I have been recently working with a client to give their site a refresh. Rather than rebuild the entire thing, they wanted to make sure their current site was up-to-date and make a few key functionality improvements. One of these improvements is to clean up a library of PDF files they have hosted using Document Library Pro.
The Problem
As near as I can tell, whoever set up the library did a post import. But things didn’t work the way they expected so they did another import. And another one…all without clearing out the previously imported posts. This resulted in multiples of each document being added to the website.
For fun additional complexity, each of the “dlp_document” is tied to a PDF file which may be uploaded via the Media Library or attached to the post via the “direct URL” meta data. Or, the file may not exist at all. This means we also need to remove any duplicate PDF files. Plus, check that any file which the dlp_document has saved in the meta-data actually exists.
The Process
Manually checking 14K+ documents would not only be time consuming, but also lead lots of room for error. Rather, I decided to do the clean up by writing scripts within a plugin.
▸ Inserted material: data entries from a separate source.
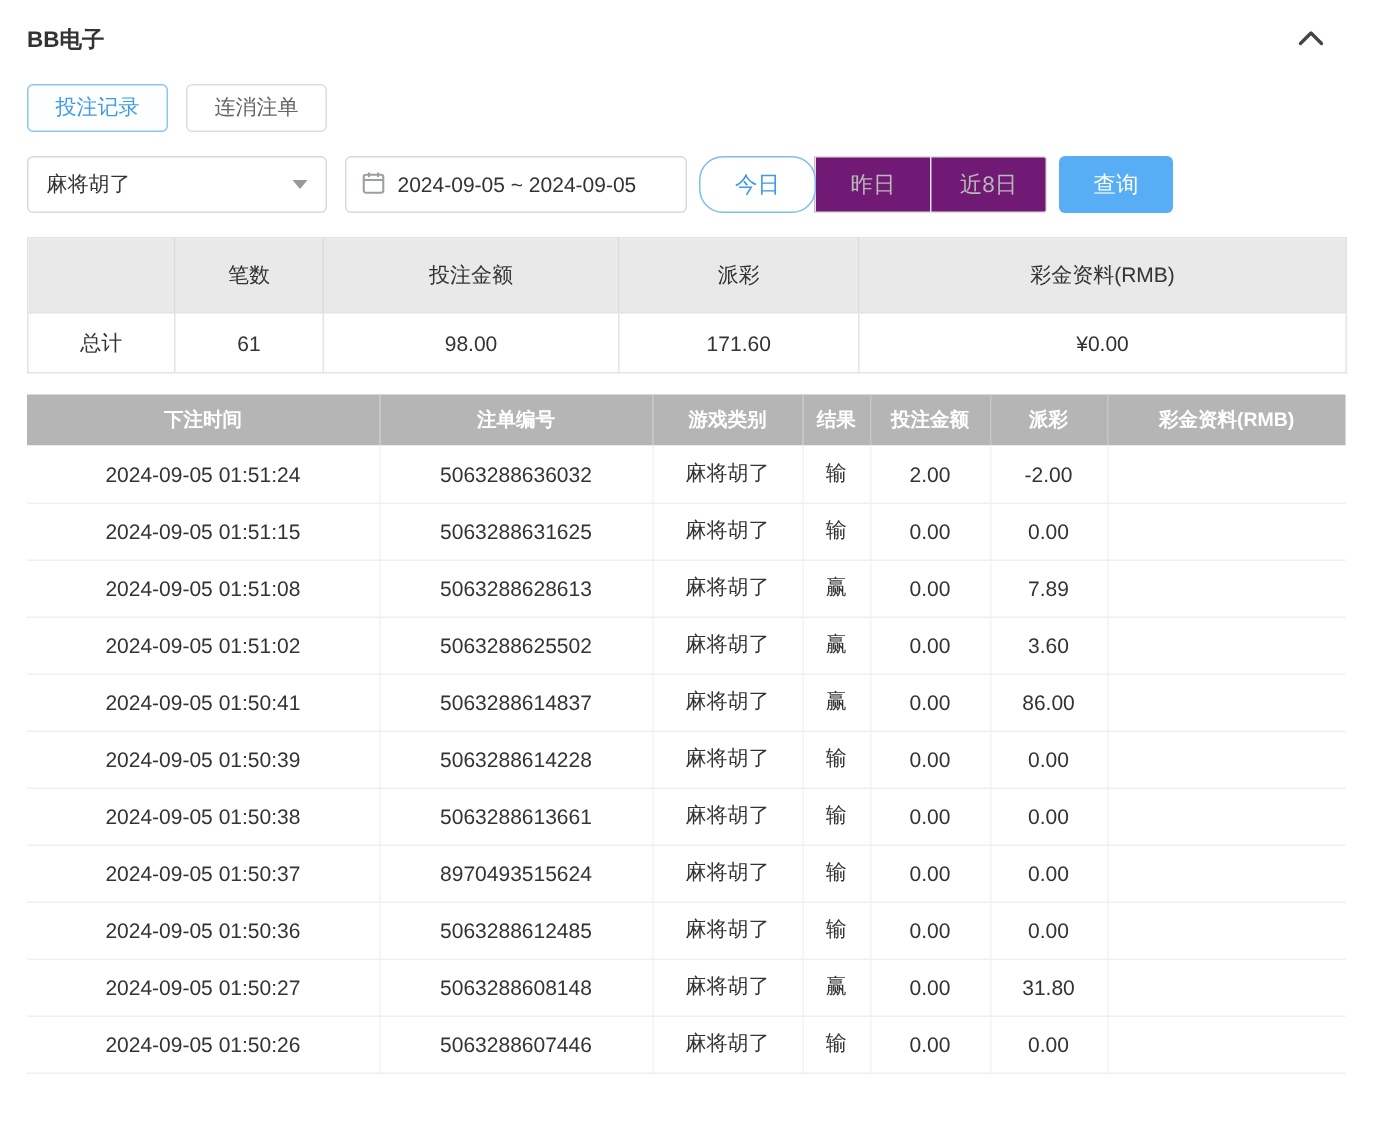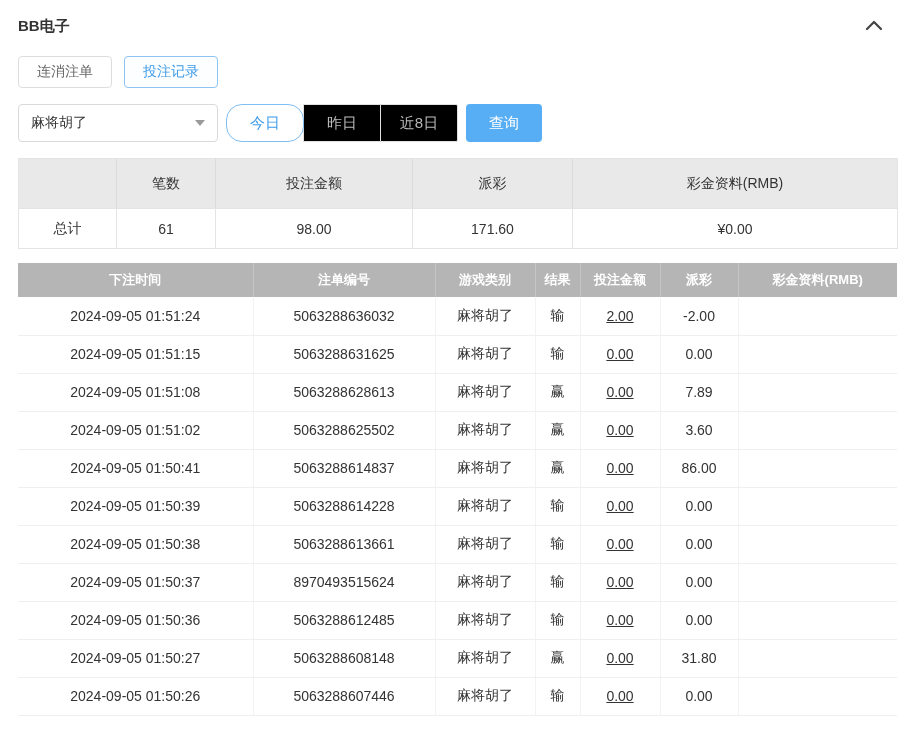--- a/index.html
+++ b/index.html
@@ -109,8 +109,8 @@
   </div>
 
   <div class="tabs">
+    <div class="tab active">投注记录</div>
     <div class="tab">连消注单</div>
-    <div class="tab active">投注记录</div>
   </div>
 
   <div class="filters">

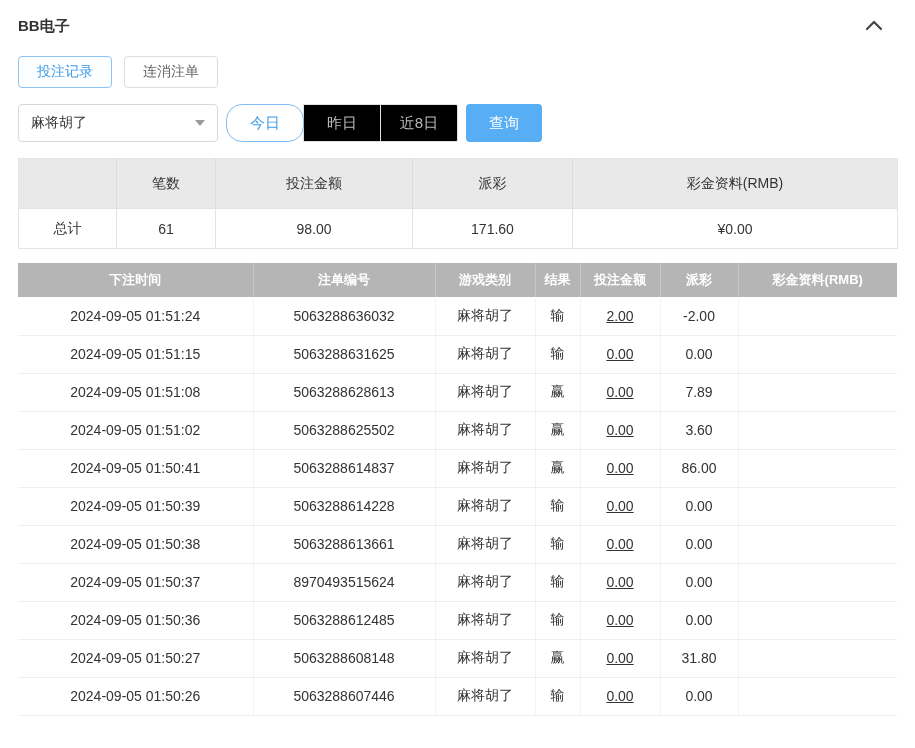--- a/index.html
+++ b/index.html
@@ -119,6 +119,17 @@
       <span class="caret"></span>
     </div>
 
+    <div class="datebox">
+      <span>
+        <svg width="16" height="16" viewBox="0 0 16 16">
+          <rect x="1.5" y="2.5" width="13" height="12" rx="1.5" fill="none" stroke="#9aa0a6" stroke-width="1.4"></rect>
+          <line x1="1.5" y1="6" x2="14.5" y2="6" stroke="#9aa0a6" stroke-width="1.4"></line>
+          <line x1="5" y1="1" x2="5" y2="4" stroke="#9aa0a6" stroke-width="1.4"></line>
+          <line x1="11" y1="1" x2="11" y2="4" stroke="#9aa0a6" stroke-width="1.4"></line>
+        </svg>
+      </span>
+      <span>2024-09-05 ~ 2024-09-05</span>
+    </div>
 
     <div class="btn-group">
       <button class="qbtn active">今日</button>

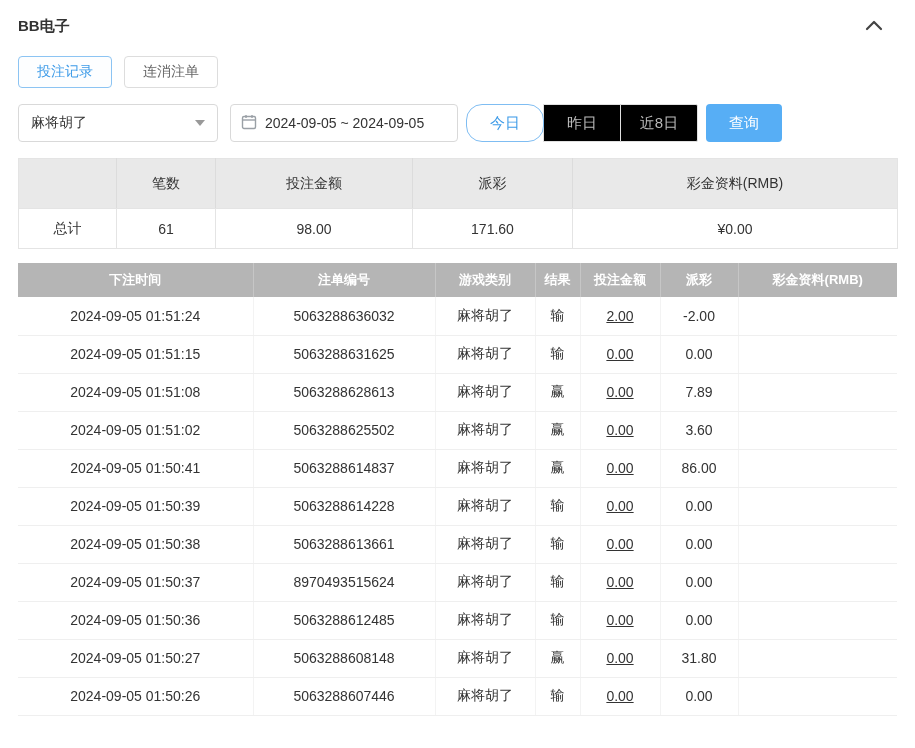--- a/index.html
+++ b/index.html
@@ -52,7 +52,7 @@
   .datebox span{white-space:nowrap;font-size:14px;color:#333;}
   .btn-group{display:flex;margin-left:8px;}
   .qbtn{
-    height:38px;min-width:78px;padding:0 16px;background:#000000;border:1px solid #e0e0e0;
+    height:38px;min-width:78px;padding:0 16px;background:#701a75;border:1px solid #e0e0e0;
     color:#b9b9b9;font-size:15px;cursor:pointer;margin-left:-1px;
   }
   .qbtn:first-child{margin-left:0;border-radius:2px 0 0 2px;}

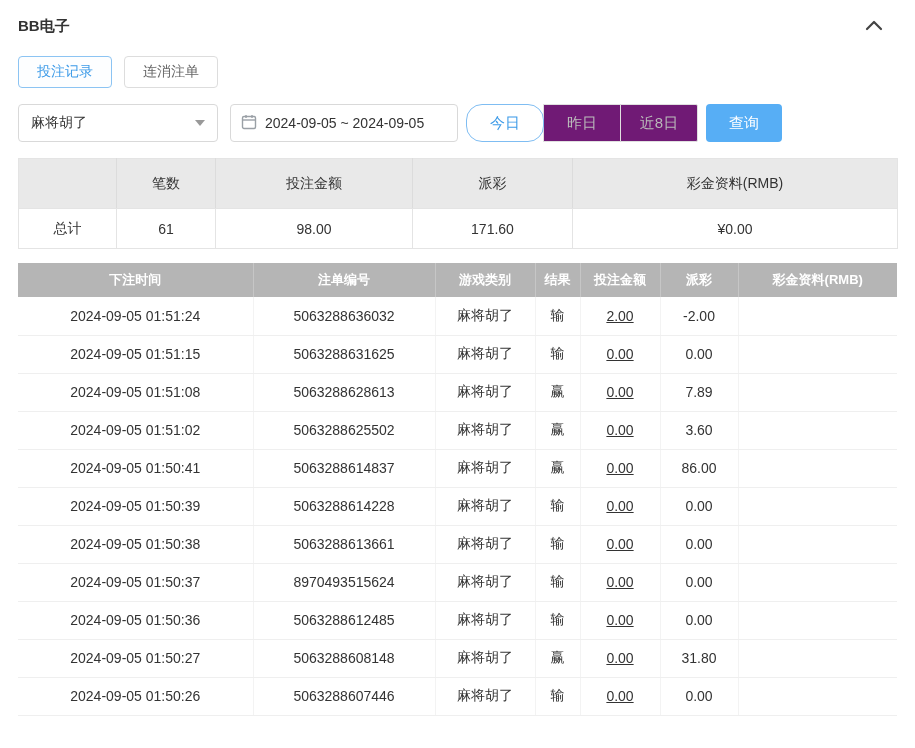--- a/index.html
+++ b/index.html
@@ -89,7 +89,7 @@
     border-bottom:1px solid #efefef;border-right:1px solid #f3f3f3;
   }
   .bet-table td:last-child{border-right:none;}
-  .bet-link{color:var(--accent);text-decoration:underline;cursor:pointer;}
+  .bet-link{color:var(--accent);cursor:pointer;}
   .neg{color:var(--neg);}
 </style>
 </head>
The scripts are then executable by custom WP-CLI commands.
When it came to what order of actions needed to be taken, I decided to approach the problem by breaking it down into two scripts:
- Remove any duplicate PDFs
- Remove documents posts where a PDF does not exist
- Remove any documents posts which is a duplicate
The Code
You can find the plugin code here: https://github.com/JessBoctor/jb-deduplication
The main plugin file, jb-deduplication.php, is really basic. Essentially, it is just used to load the two script files into WordPress.
jb-pdf-media-deduplication.php
The jb-pdf-media-deduplication.php file holds the PDF_Media_Deduplication_Command class plus two other clean up commands.
There are a number of properties listed in PDF_Media_Deduplication_Command class. The first four are all arguments which control the scope of the script.
$dry_run– Run the script without actually deleting things$skip_confirmations– Skip manually checking duplicates$batch_size– The number of posts to check$start_post_id– Where to start the query
The remaining properties are all used by the script to track progress.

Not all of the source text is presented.